Jean-Francois Podevin's Time Machines by Colin Gardner
(continued from part 1)
Podevin is highly self-conscious of the structural and systemic ramifications of his installation, on both macro- and micro- levels. Firstly, the machines are configured in the gallery space in a basic octagonal shape (symbolic of periodic renewal) with each side representing a compass point.
After entering the installation through a threshold gate at the northeast side of the installation, the spectator can move left, within the inner circle, and encounter the machines as a form of macro-cosmos, each with its own philosophical and metaphysical meaning, thematic color and geographic significance. Thus, for example, the first machine, Fiat Lux (‘Let there be light’) is positioned on the east side of the octagon and represents the beginning of the cycle (light, origin, creation, the sunrise, the monad). The second machine, Belly of the Fish faces southeast and is dyadic, representing by turns the pair, twins, union, division, polarity, the sexes, illusion and lie, but also the creative tension produced by oppositions. The third, Desert Voices, is triadic and points south, representing the triangle, the arch, thresholds, and the binding power of the dialectic. Machines four through seven (The Alpha and the Omega, On the Beach, Occident, and Instance of Eternity), continue this metaphysical path from monad to multiplicity, symbolizing, by turns, the principles of uncertainty (southwest), regeneration (west), the collective unconscious (northwest) and finally, the end of the spectrum – the instantaneity and incommensurability of both harmony and eternity, represented by the northern light.

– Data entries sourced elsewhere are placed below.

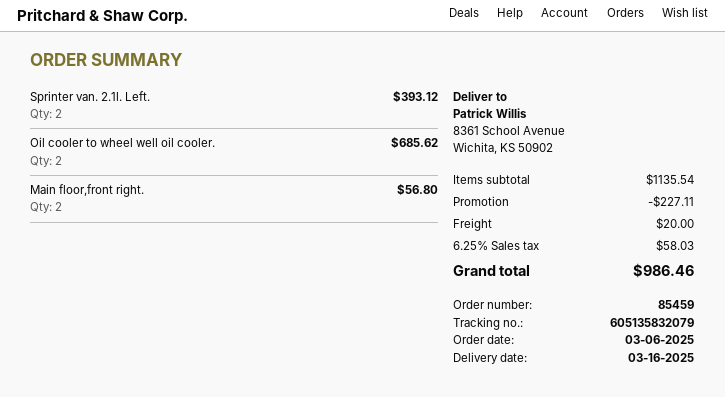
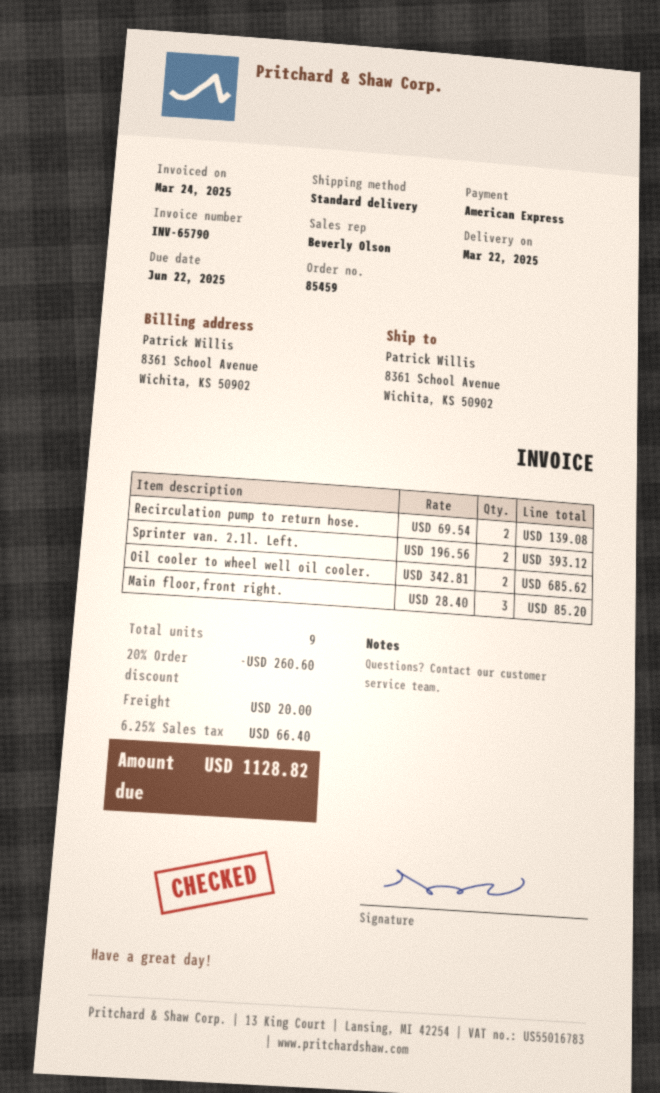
delivery date: 2025-03-16 -> 2025-03-22
Main floor,front right.: 2 for 56.80 -> 3 for 85.20
Recirculation pump to return hose.: none -> 2 for 139.08
discount: 227.11 -> 260.60
tax: 6.25% = 58.03 -> 6.25% = 66.40
total: 986.46 -> 1128.82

This spatial structure changes every few days over the course of the exhibition as the machines are reconfigured in different geometrical orders. Thus they move from the octagon to staggered and seven-branch formations, followed by single curve and single line arrangements. The objective is to underline both the inescapability of macro-structures inherent in both constructing and predetermining meaning – as rational beings we cannot help but attempt to make reasonable sense of things - but also to express and celebrate the constantly changing fluidity and formlessness of the random relationship between each of the 365 memory images on display, whether we read across and between the machines as a group or within a single internal narrative formation.